Recuerdo el año pasado al llegar el día de mi cumpleaños, hicieron una gran fiesta en mi honor; pero sabes una cosa, ni siquiera me invitaron. Yo era el invitado de honor y ni siquiera se acordaron de invitarme, la fiesta era para mí y cuando llego el gran día me dejaron afuera, me cerraron la puerta.
Y yo quería compartir la mesa con ellos! (Apocalipsis 3,20).
La verdad no me sorprendió, porque en los últimos años todos me cierran las puertas. Como no me invitaron, se me ocurrió estar sin hacer ruido, entré y me quedé en un rincón. Estaban todos bebiendo, había algunos borrachos, contando chistes, riéndose a carcajadas. La estaban pasando en grande, para colmo llegó un viejo gordo, vestido de rojo, de barba blanca y gritando: "JO JO JO JO", parecía que había bebido de mas, se dejó caer pesadamente en un sillón y todos los niños corrieron hacia él, diciendo " SANTA CLAUS" "SANTA CLAUS" como si la fiesta fuera en su honor!
Llegaron las doce de la noche y todos comenzaron a abrazarse, yo extendí mis brazos esperando que alguien me abrazara. Y ¿sabes?, nadie me abrazó. Comprendí entonces que yo sobraba en esa fiesta, salí sin hacer ruido, cerré la puerta y me retiré.
Tal vez crean que yo nunca lloro, pero esa noche lloré, me sentía destruido, como un ser abandonado, triste y olvidado.

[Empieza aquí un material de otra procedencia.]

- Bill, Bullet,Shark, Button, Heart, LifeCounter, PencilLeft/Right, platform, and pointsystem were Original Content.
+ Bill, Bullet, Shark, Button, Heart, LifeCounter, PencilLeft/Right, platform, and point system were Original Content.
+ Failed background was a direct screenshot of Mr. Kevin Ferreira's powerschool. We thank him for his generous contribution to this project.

Me llegó tan hondo que al pasar por tu casa, tú y tu familia me invitaron a pasar, además me trataron como a un rey, tú y tu familia realizaron una verdadera fiesta en la cual yo era el invitado de honor, además me cantaron las mañanitas; hacia tiempo que a nadie se le ocurría hacer eso. Que DIOS bendiga a todas las familias como la tuya, yo jamás dejo de estar en ellas en ese día y todos los días.

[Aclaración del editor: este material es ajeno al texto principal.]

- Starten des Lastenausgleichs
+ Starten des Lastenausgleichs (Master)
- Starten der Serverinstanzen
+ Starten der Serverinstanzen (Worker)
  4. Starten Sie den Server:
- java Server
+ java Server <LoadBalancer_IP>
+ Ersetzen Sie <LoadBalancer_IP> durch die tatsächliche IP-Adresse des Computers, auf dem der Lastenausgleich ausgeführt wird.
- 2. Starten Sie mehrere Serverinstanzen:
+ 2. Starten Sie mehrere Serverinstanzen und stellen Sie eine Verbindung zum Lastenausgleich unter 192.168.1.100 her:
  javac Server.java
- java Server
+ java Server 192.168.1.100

También me conmovió el pesebre que pusieron en un rincón de tu casa. ¿Sabías que hay países que se esta prohibiendo poner nacimientos? Hasta lo consideran ilegal. ¿A donde ira a parar este mundo?

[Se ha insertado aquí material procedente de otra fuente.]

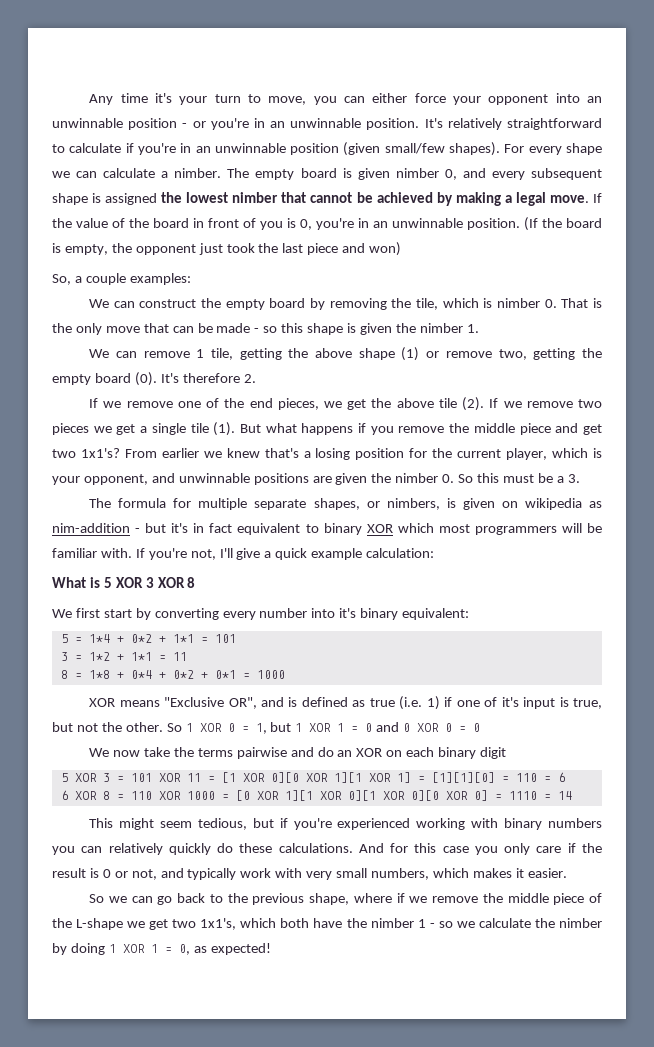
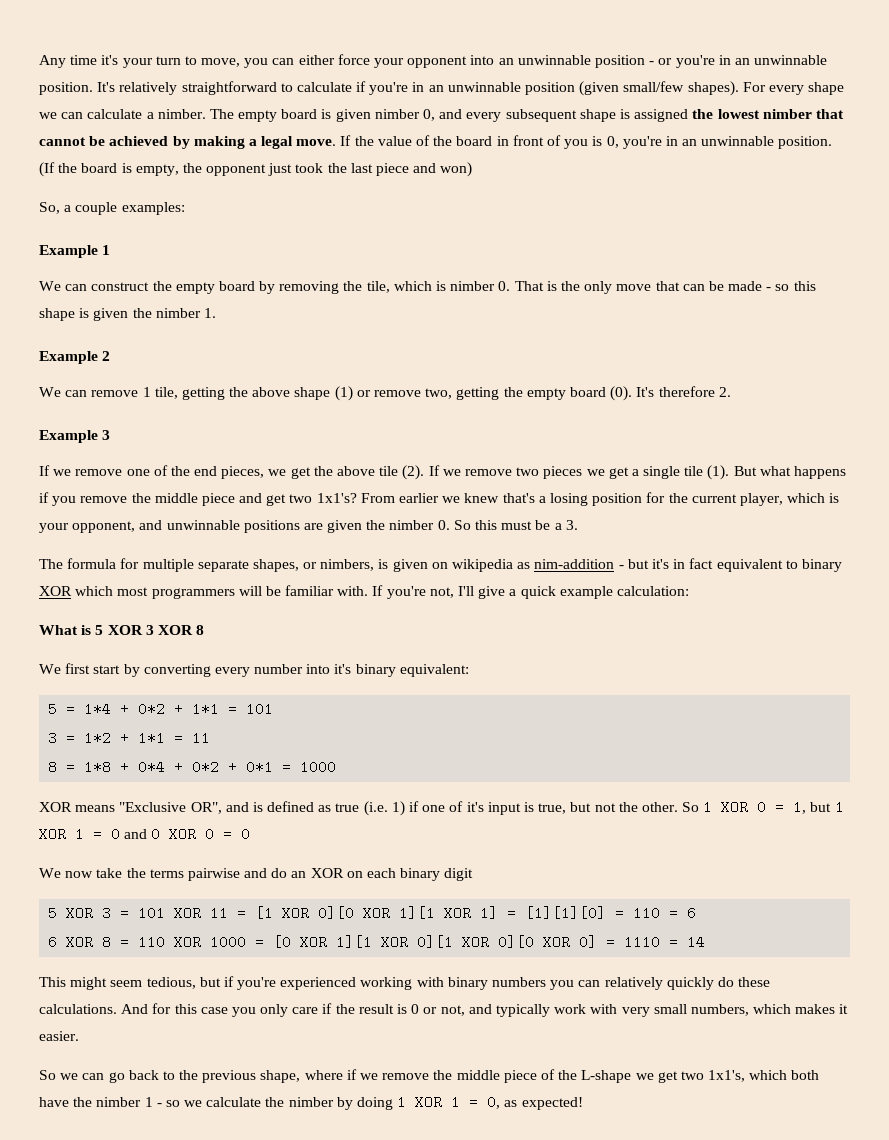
+ Example 1
+ Example 2
+ Example 3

Otra cosa que me asombra es que el día de mi cumpleaños en lugar de hacerme regalos a mí, se regalan unos a otros. ¿Tú que sentirías si el día de tu cumpleaños, se hicieran regalos unos a otros y a ti no te regalaran nada?.
Una vez alguien me dijo: ¿Cómo te voy a regalar algo si a ti nunca te veo? Ya te imaginaras lo que le dije: Regala comida, ropa y ayuda a los pobres, visita a los enfermos a los que están solos y yo los contaré como si me lo hubieran hecho a mí (Mat.-25,34-40)
Cada año que pasa es peor, la gente sólo piensa en las compras y los regalos, y de mí ni se acuerdan...
Probablemente así hablaría JESUCRISTO
Por eso, VIVE verdaderamente esta Navidad.